This repository contains tools and instructions for reproducing the experiments in the paper Task-Oriented Dialogue as Dataflow Synthesis (TACL 2020). If you use any source code or data included in this toolkit in your work, please cite the following paper.
@article{SMDataflow2020,
author = {{Semantic Machines} and Andreas, Jacob and Bufe, John and Burkett, David and Chen, Charles and Clausman, Josh and Crawford, Jean and Crim, Kate and DeLoach, Jordan and Dorner, Leah and Eisner, Jason and Fang, Hao and Guo, Alan and Hall, David and Hayes, Kristin and Hill, Kellie and Ho, Diana and Iwaszuk, Wendy and Jha, Smriti and Klein, Dan and Krishnamurthy, Jayant and Lanman, Theo and Liang, Percy and Lin, Christopher H. and Lintsbakh, Ilya and McGovern, Andy and Nisnevich, Aleksandr and Pauls, Adam and Petters, Dmitrij and Read, Brent and Roth, Dan and Roy, Subhro and Rusak, Jesse and Short, Beth and Slomin, Div and Snyder, Ben and Striplin, Stephon and Su, Yu and Tellman, Zachary and Thomson, Sam and Vorobev, Andrei and Witoszko, Izabela and Wolfe, Jason and Wray, Abby and Zhang, Yuchen and Zotov, Alexander},
title = {Task-Oriented Dialogue as Dataflow Synthesis},
journal = {Transactions of the Association for Computational Linguistics},
volume = {8},
pages = {556--571},
year = {2020},
month = sep,
url = {https://doi.org/10.1162/tacl_a_00333},
abstract = {We describe an approach to task-oriented dialogue in which dialogue state is represented as a dataflow graph. A dialogue agent maps each user utterance to a program that extends this graph. Programs include metacomputation operators for reference and revision that reuse dataflow fragments from previous turns. Our graph-based state enables the expression and manipulation of complex user intents, and explicit metacomputation makes these intents easier for learned models to predict. We introduce a new dataset, SMCalFlow, featuring complex dialogues about events, weather, places, and people. Experiments show that dataflow graphs and metacomputation substantially improve representability and predictability in these natural dialogues. Additional experiments on the MultiWOZ dataset show that our dataflow representation enables an otherwise off-the-shelf sequence-to-sequence model to match the best existing task-specific state tracking model.
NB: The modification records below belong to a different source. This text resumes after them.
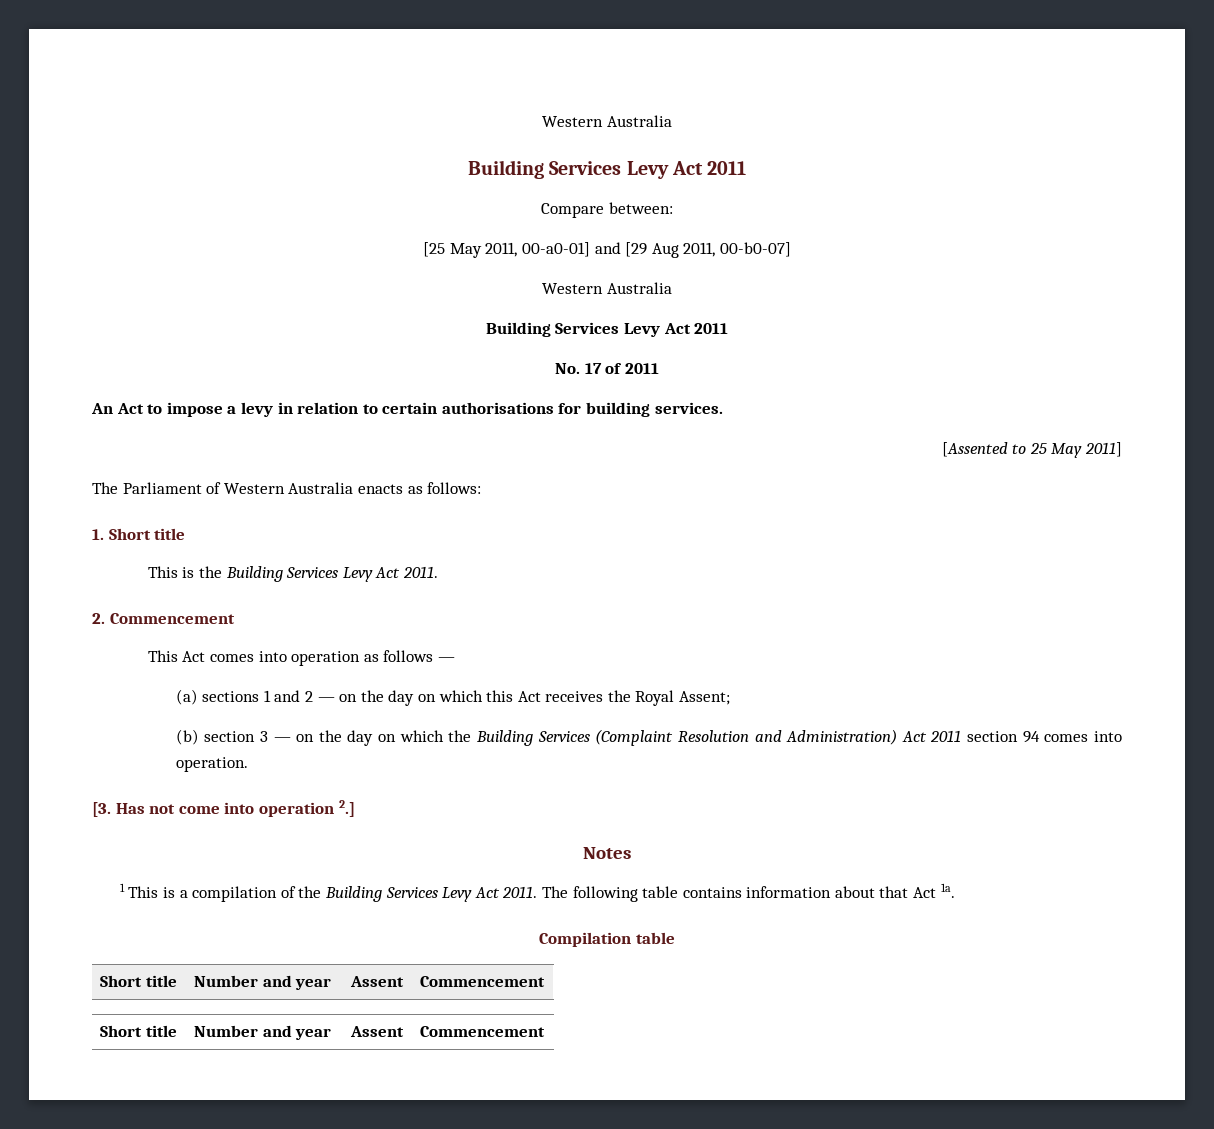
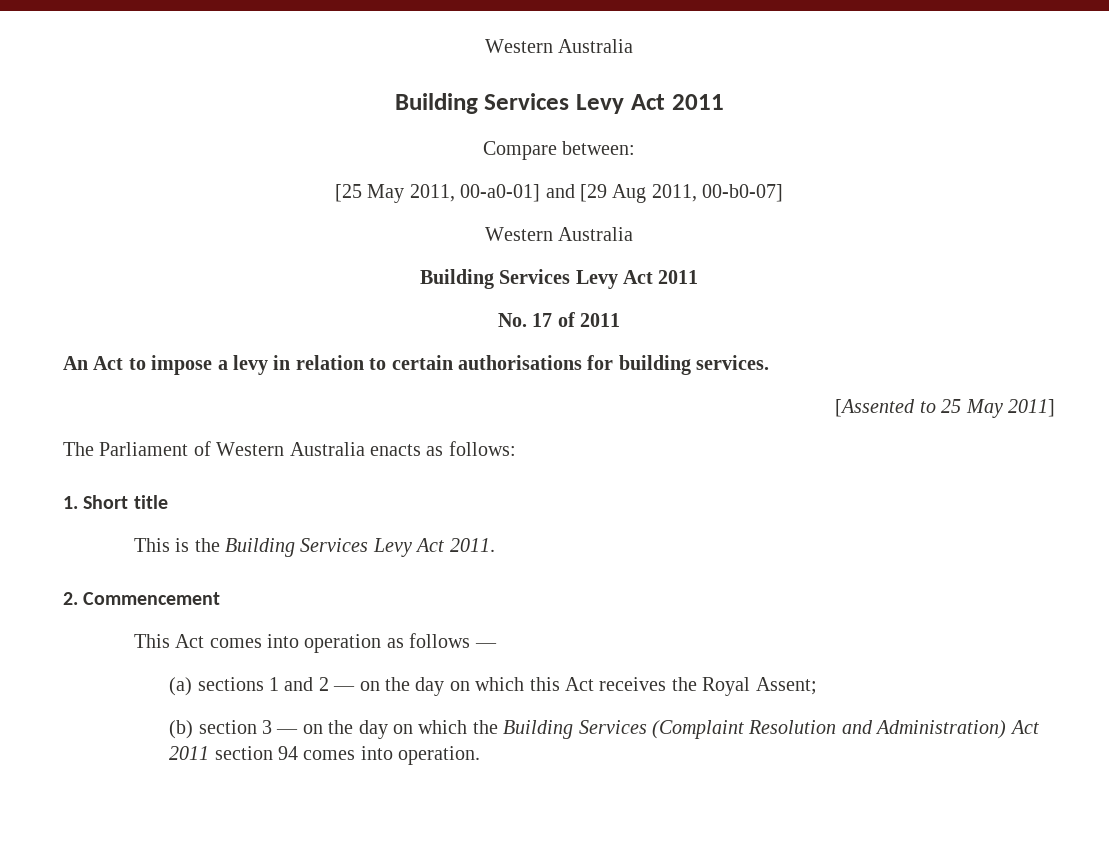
- [3. Has not come into operation 2.]
- Notes
- 1 This is a compilation of the Building Services Levy Act 2011. The following table contains information about that Act 1a.
- Compilation table
- Short title | Number and year | Assent | Commencement
- Short title | Number and year | Assent | Commencement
The SMCalFlow dataset, code for replicating experiments, and a public leaderboard are available at \url{https://www.microsoft.com/en-us/research/project/dataflow-based-dialogue-semantic-machines}.},
}
Please read this document to understand the syntax of SMCalFlow programs, and read this document to understand their semantics.
# (Recommended) Create a virtual environment
virtualenv --python=python3 env
source env/bin/activate
# Install the sm-dataflow package and its core dependencies
pip install git+https://github.com/microsoft/task_oriented_dialogue_as_dataflow_synthesis.git
# Download the spaCy model for tokenization
python -m spacy download en_core_web_md-2.2.0 --direct
# Install OpenNMT-py and PyTorch for training and running the models
pip install OpenNMT-py==1.0.0 torch==1.4.0
Follow the steps below to reproduce the results reported in the paper (Table 2).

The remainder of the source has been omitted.